Tek bir tarihsel örnek üzerinde olsa bile, materyalist anlayışın geliştirilmesi, yıllar süren dingin bir bilimsel çalışmayı gerektirirdi, çünkü besbelli ki, burada, basit tümcelerle bir sonuç almak mümkün değildir ve böyle bir sorunu çözüme bağlayabilmek için, eleştirici bir tarzda ayıklanmış ve tam bir ustalıkla kavranmış büyük bir tarihsel malzeme kitlesi gereklidir. Şubat devrimi, partimizi, politika sahnesine çıkardı ve böylelikle onun salt bilimsel amaçlarla eylemi olanaksız hale geldi. Bununla birlikte, temel anlayışı, partinin bütün yayınları içinde bir kılavuz olarak arayıp bulmak mümkündür. Bütün bu yayınların içinde, her özel durumda, eylemin, (sayfa 616) daima, doğrudan doğruya maddi dürtülerden nasıl doğduğu, eyleme eşlik eden sözlerden değil de, tersine, tıpkı siyasal eylem ve onun sonuçları gibi, siyasal ve hukuki sözlerin maddi dürtülerden nasıl çıkarıldığı gösterilmiştir.
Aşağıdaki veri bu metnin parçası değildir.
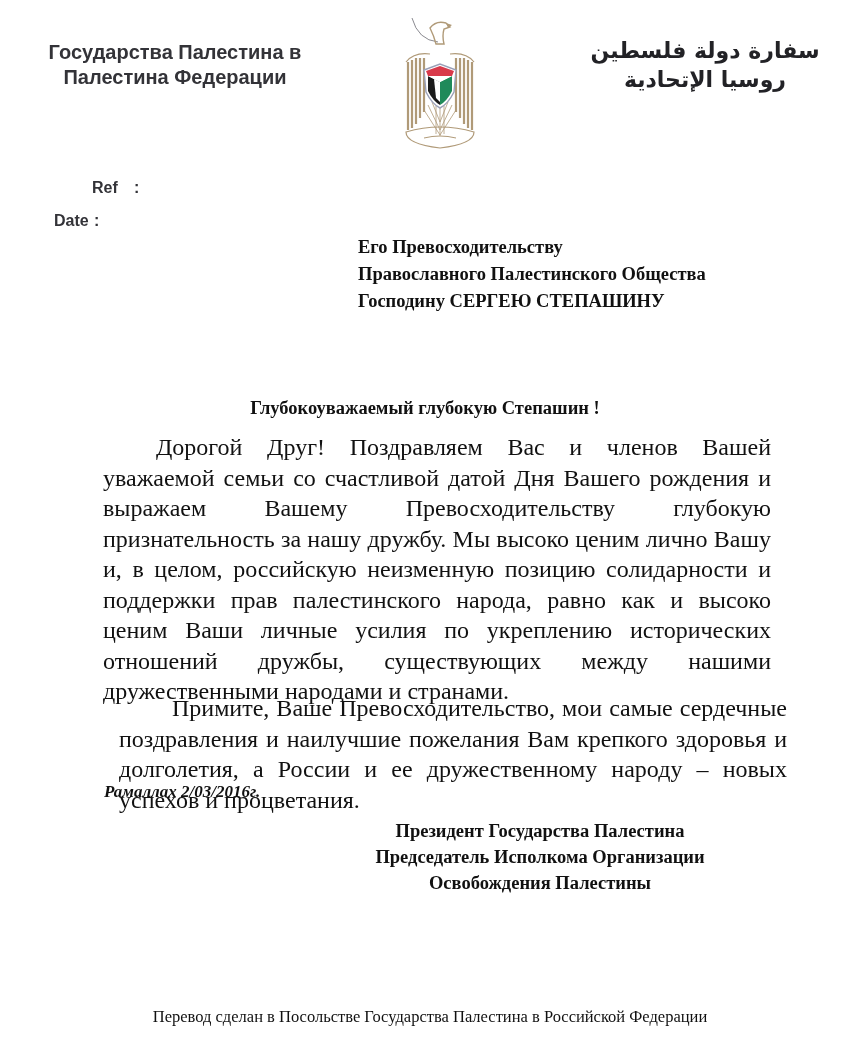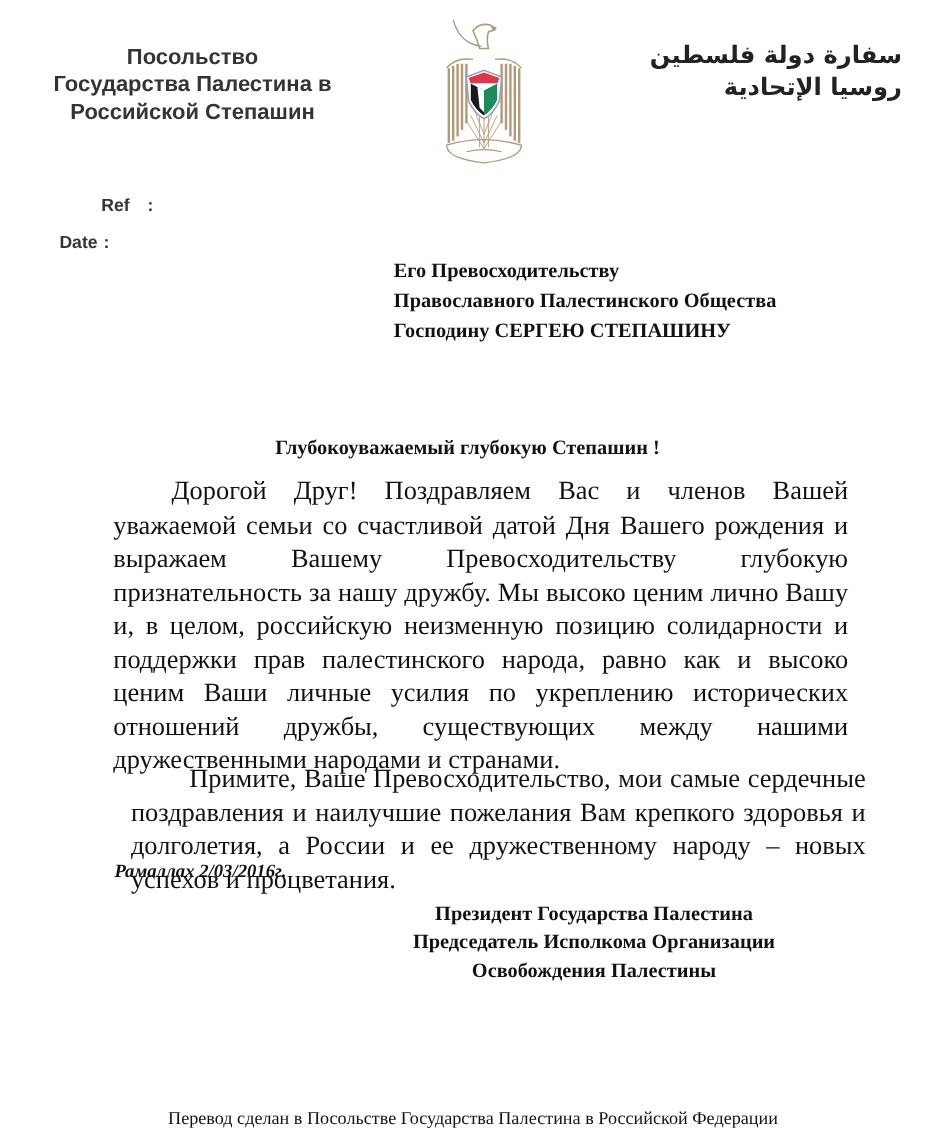"Посольство" div { html: <div>Посольство</div> -> none }
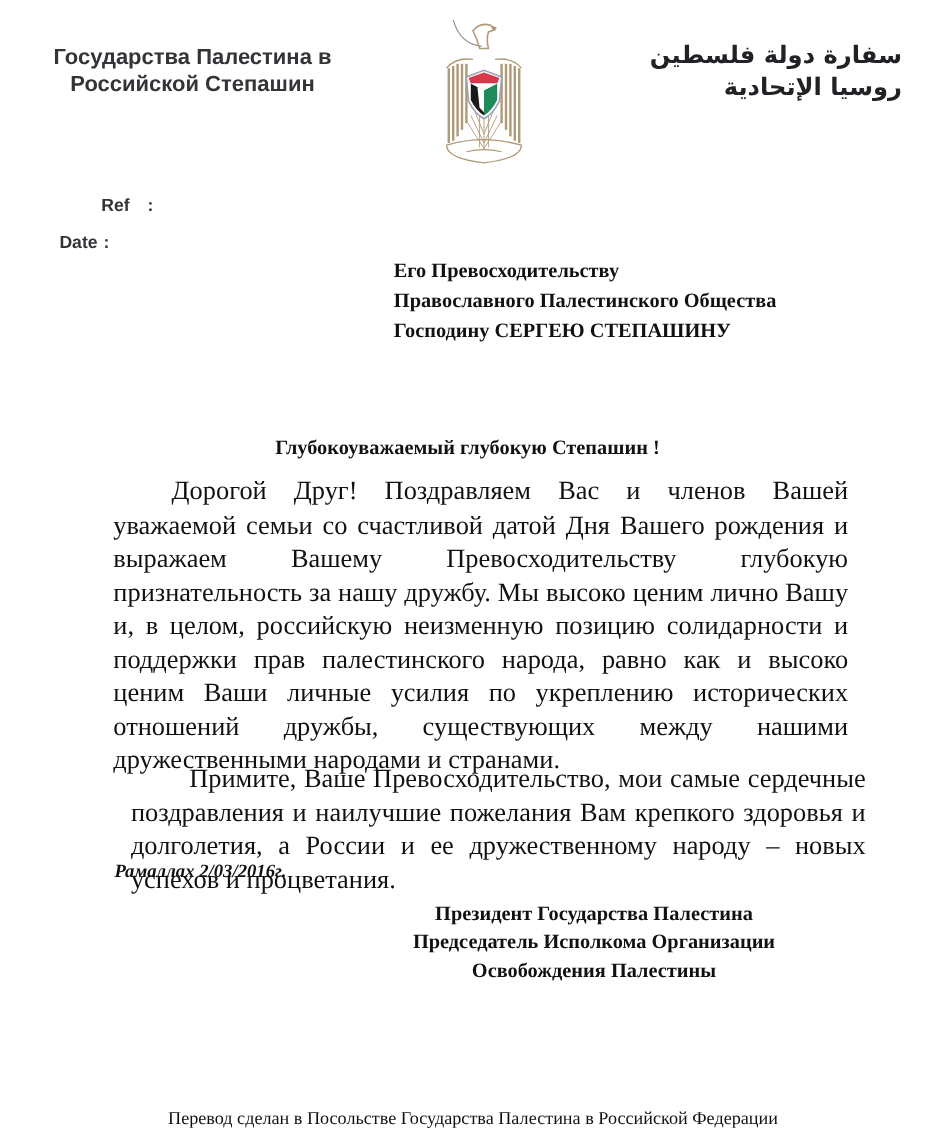"سفارة دولة فلسطين" .header-ar { text-align: none -> center }
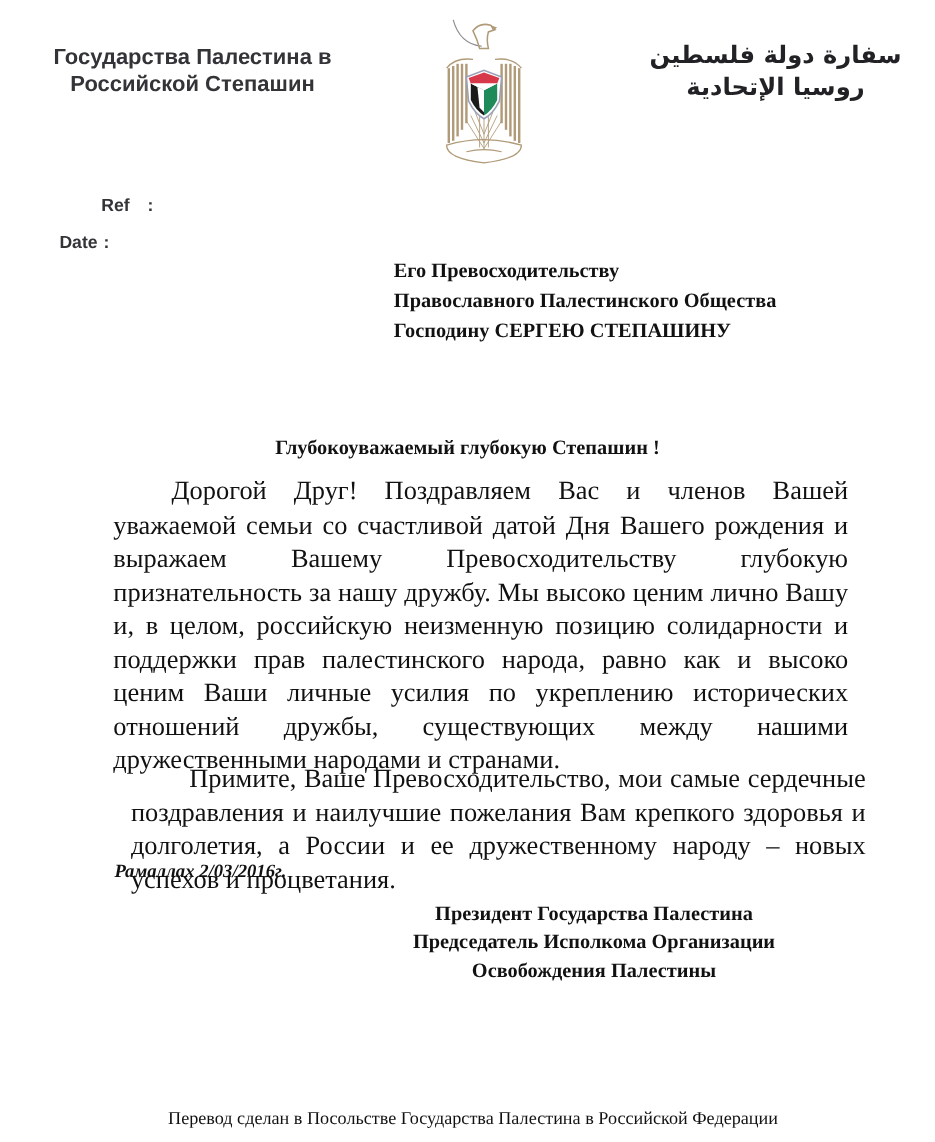"Российской Степашин" div { text: Российской Степашин -> Палестина Федерации }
1848-49 devriminin yenilgiye uğramasından sonra, Almanya’daki hareketi dışardan etkilemek gittikçe olanaksızlaşınca, partimiz, muhaceretin o hileli davalarını, mümkün olan biricik eylem alanına, kaba demokrasiye bıraktı. Muhaceretin temsilcileri, bir gün saçsaça başbaşa gelerek, ertesi gün öpüşüp koklaşarak, daha ertesi gün de bütün kirli çamaşırlarını dünyanın gözü önünde yıkamaya kalkarak mutluluk içinde didişirlerken, Amerika’da bir uçtan bir uça dilendikten sonra hemen ardından elde edilen birkaç kuruşun üleşilmesinde yeni skandallar yaratırlarken, partimiz, bilimsel çalışma için biraz zaman bulabildi. Ve partimizin işlenmesi büyük emekler gerektirecek olan bir teorik temele, yeni bir bilimsel anlayışa sahip olmak gibi bir üstünlüğü vardı; muhaceretin “büyük adamları” kadar aşağılara düşmemek için bu kadarı yeterdi.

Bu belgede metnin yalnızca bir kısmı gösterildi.